*** Opening Recorded data ***

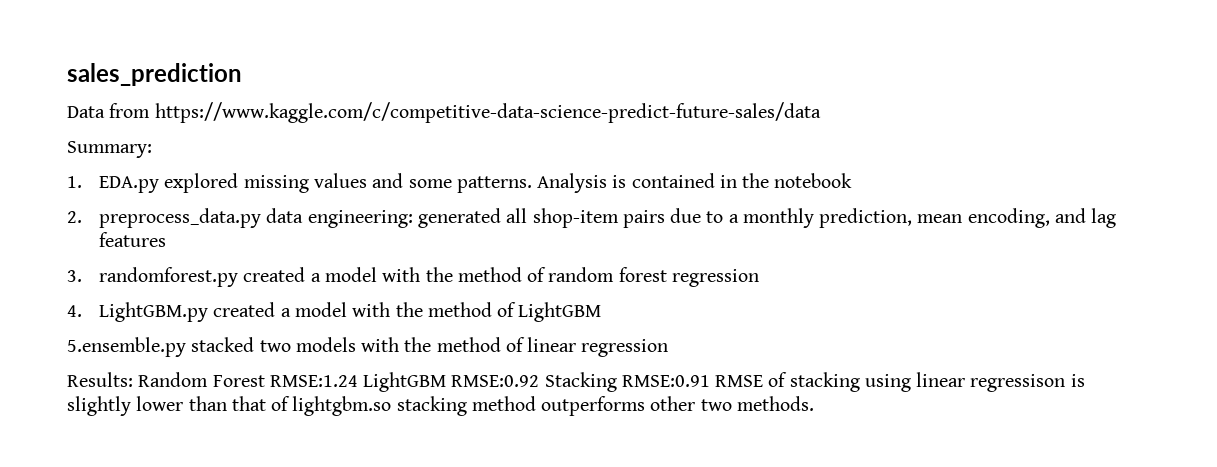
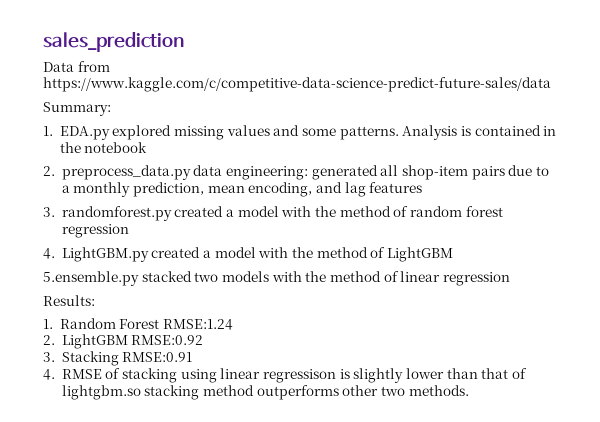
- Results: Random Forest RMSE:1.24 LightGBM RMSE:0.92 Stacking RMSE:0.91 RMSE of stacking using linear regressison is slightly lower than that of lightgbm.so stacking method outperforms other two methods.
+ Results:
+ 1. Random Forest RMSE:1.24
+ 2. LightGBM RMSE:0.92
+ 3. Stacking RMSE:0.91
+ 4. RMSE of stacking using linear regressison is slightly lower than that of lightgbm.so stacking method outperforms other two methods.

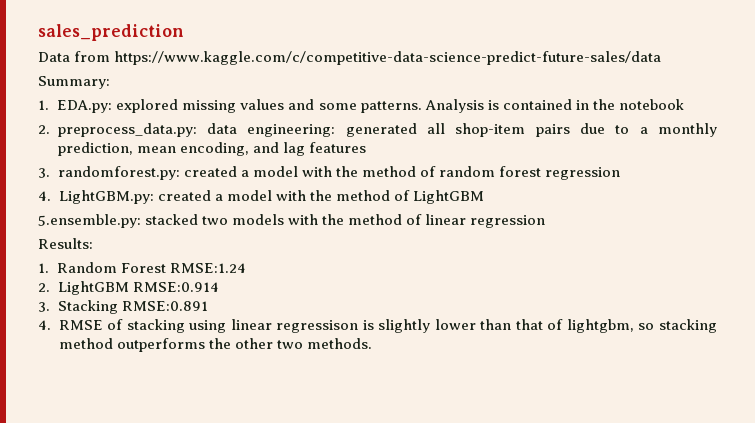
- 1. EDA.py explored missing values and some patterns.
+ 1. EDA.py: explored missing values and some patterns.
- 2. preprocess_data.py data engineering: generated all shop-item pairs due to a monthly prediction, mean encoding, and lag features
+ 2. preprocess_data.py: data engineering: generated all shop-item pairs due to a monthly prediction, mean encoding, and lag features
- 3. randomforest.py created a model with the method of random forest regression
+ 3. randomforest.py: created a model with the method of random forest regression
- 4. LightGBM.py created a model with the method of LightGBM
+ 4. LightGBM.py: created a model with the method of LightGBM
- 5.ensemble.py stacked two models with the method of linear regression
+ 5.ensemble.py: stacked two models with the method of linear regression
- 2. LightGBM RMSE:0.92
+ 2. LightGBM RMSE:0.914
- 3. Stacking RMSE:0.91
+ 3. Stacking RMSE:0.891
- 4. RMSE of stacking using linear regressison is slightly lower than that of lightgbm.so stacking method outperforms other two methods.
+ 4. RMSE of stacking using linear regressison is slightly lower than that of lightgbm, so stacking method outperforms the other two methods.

*** Closing Recorded data ***

Work required: The entries must be repeated exactly. Leave the images out.

Solved exercise:
- Results: Random Forest RMSE:1.24 LightGBM RMSE:0.92 Stacking RMSE:0.91 RMSE of stacking using linear regressison is slightly lower than that of lightgbm.so stacking method outperforms other two methods.
+ Results:
+ 1. Random Forest RMSE:1.24
+ 2. LightGBM RMSE:0.92
+ 3. Stacking RMSE:0.91
+ 4. RMSE of stacking using linear regressison is slightly lower than that of lightgbm.so stacking method outperforms other two methods.

- 1. EDA.py explored missing values and some patterns.
+ 1. EDA.py: explored missing values and some patterns.
- 2. preprocess_data.py data engineering: generated all shop-item pairs due to a monthly prediction, mean encoding, and lag features
+ 2. preprocess_data.py: data engineering: generated all shop-item pairs due to a monthly prediction, mean encoding, and lag features
- 3. randomforest.py created a model with the method of random forest regression
+ 3. randomforest.py: created a model with the method of random forest regression
- 4. LightGBM.py created a model with the method of LightGBM
+ 4. LightGBM.py: created a model with the method of LightGBM
- 5.ensemble.py stacked two models with the method of linear regression
+ 5.ensemble.py: stacked two models with the method of linear regression
- 2. LightGBM RMSE:0.92
+ 2. LightGBM RMSE:0.914
- 3. Stacking RMSE:0.91
+ 3. Stacking RMSE:0.891
- 4. RMSE of stacking using linear regressison is slightly lower than that of lightgbm.so stacking method outperforms other two methods.
+ 4. RMSE of stacking using linear regressison is slightly lower than that of lightgbm, so stacking method outperforms the other two methods.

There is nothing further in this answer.